YILMAZ ÖZDİL, SEN NEYE SEVİNDİN, ANLAYAMADIM…







Yazılarını devamlı takip ettiğim Türkiye’nin en çok okunan yazarı Yılmaz Özdil, 31 Mart seçimlerinden sonra çok sevinerek 25 SENELİK GECE başlıklı süper bir yazı yazmış.

Yılmaz Usta, yazın şahane, her zamanki gibi yazının üslubu, dili, akıcılığı süper, okuru içine çekiyor, okuyucu senin sevincini elle tutulur bir şekilde hissediyor. Ustalığına hayranım, yazılarının müptelasıyım. Ama bu yazını anlayamadım Yılmaz Usta…
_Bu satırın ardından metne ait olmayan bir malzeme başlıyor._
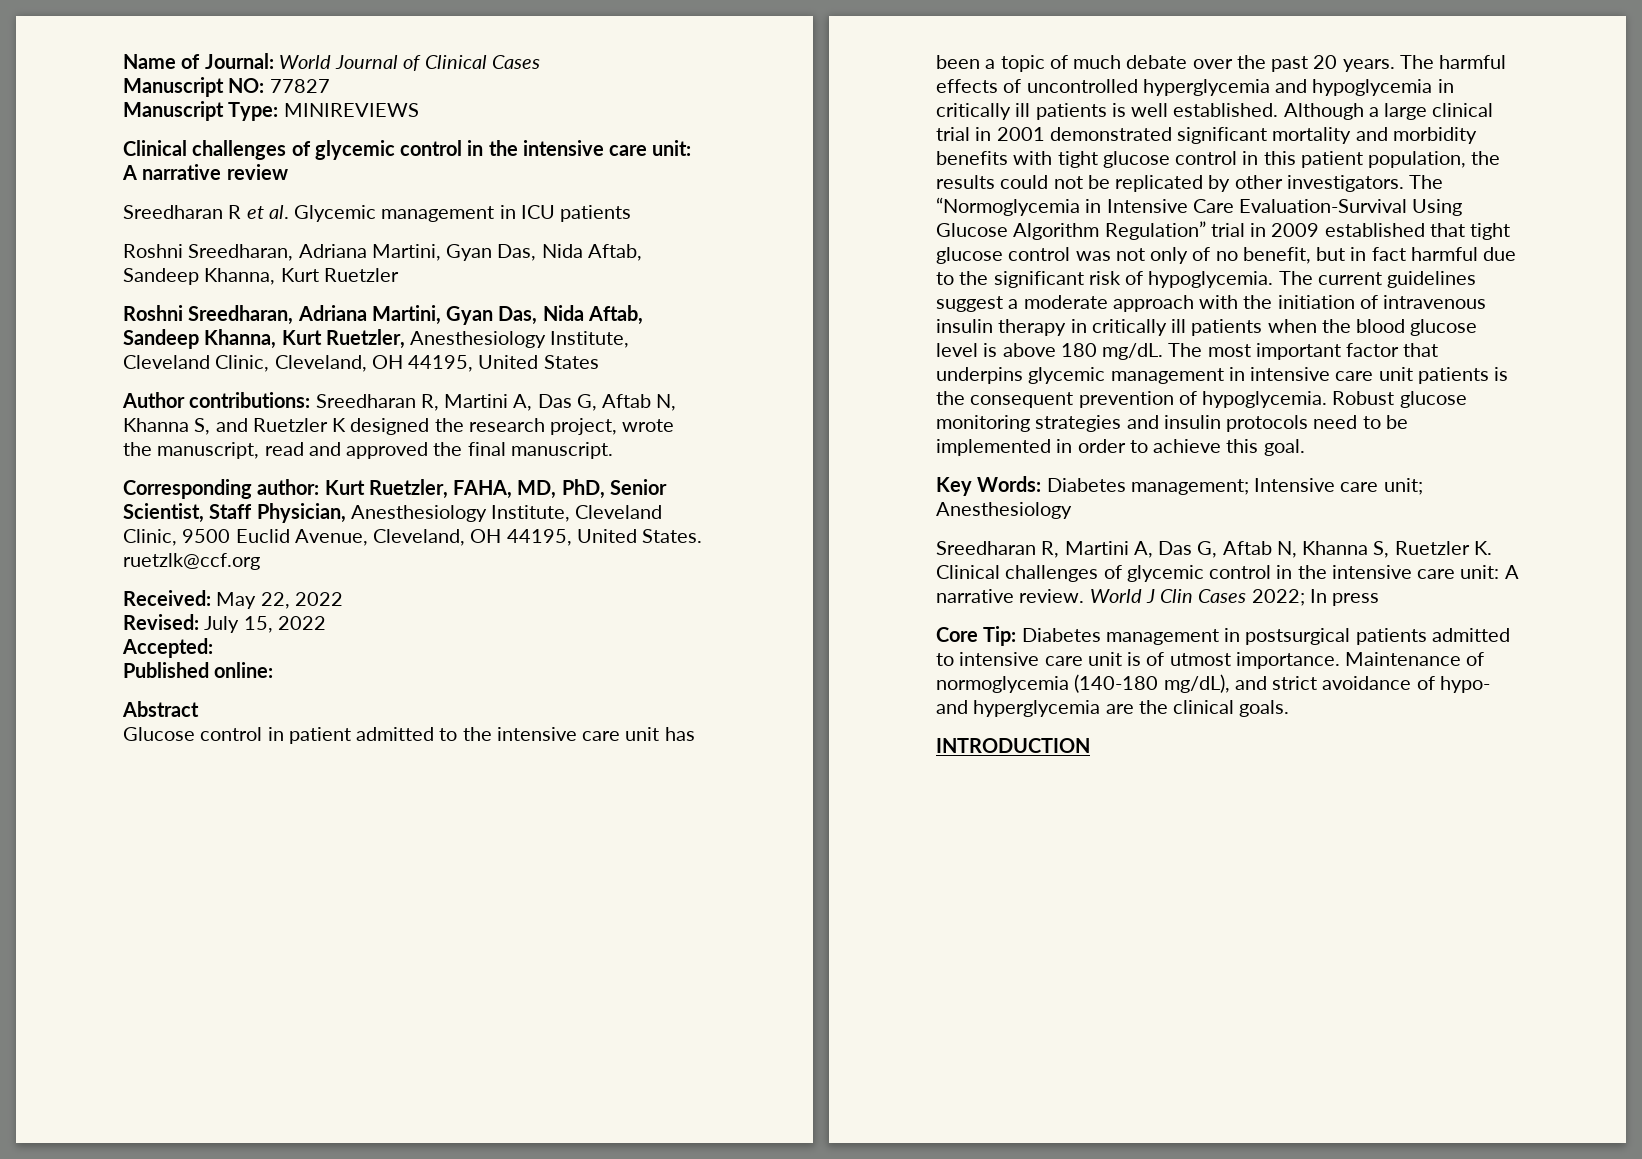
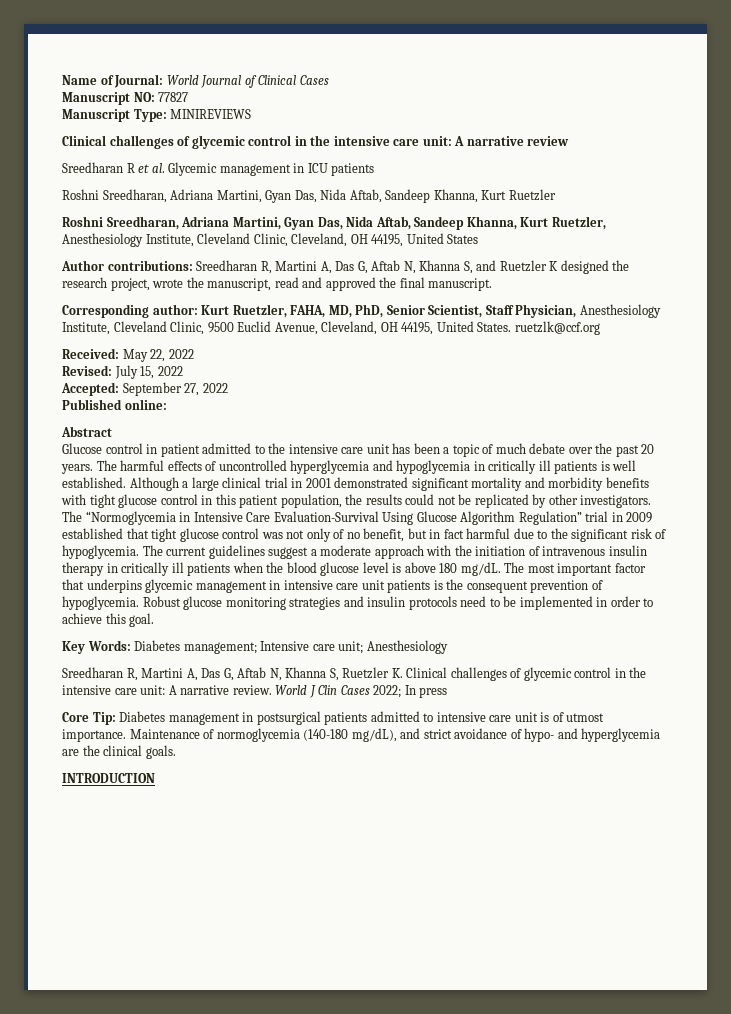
- Accepted:
+ Accepted: September 27, 2022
Sen bu seçim sonuçlarının nesine sevindin, ben onu anlayamıyorum. CHP, Türkiye’nin üç büyük ilinde büyük şehir belediye başkanlığını ve başka illerde de belediye başkanlıklarını kazandı. Eyvallah. Sen bunu Türkiye’de iktidar değişikliği olarak mı yorumluyorsun? Haziran 2018 Cumhurbaşkanlığı seçimlerinde AKP’nin oyu % 43, bu seçimlerde % 44. CHP’nin oyları ise 2018’de % 23, şimdi % 30. Bu gün seçim olsa AKP yine silip süpürür, lanetli ortağıyla birlikte yine iktidar olur, CHP’de, sen de ümitlerinizi yine bir başka bahara ertelersiniz. Üstelik kazanılan büyükşehir belediye başkanlıklarında da CHP başarılı olamayacak. Çünkü belediye meclislerinde çoğunluğu AKP ve lanetli ortakları kazandı. Dün Erdoğan açık açık tehdit etmeye başladı bile.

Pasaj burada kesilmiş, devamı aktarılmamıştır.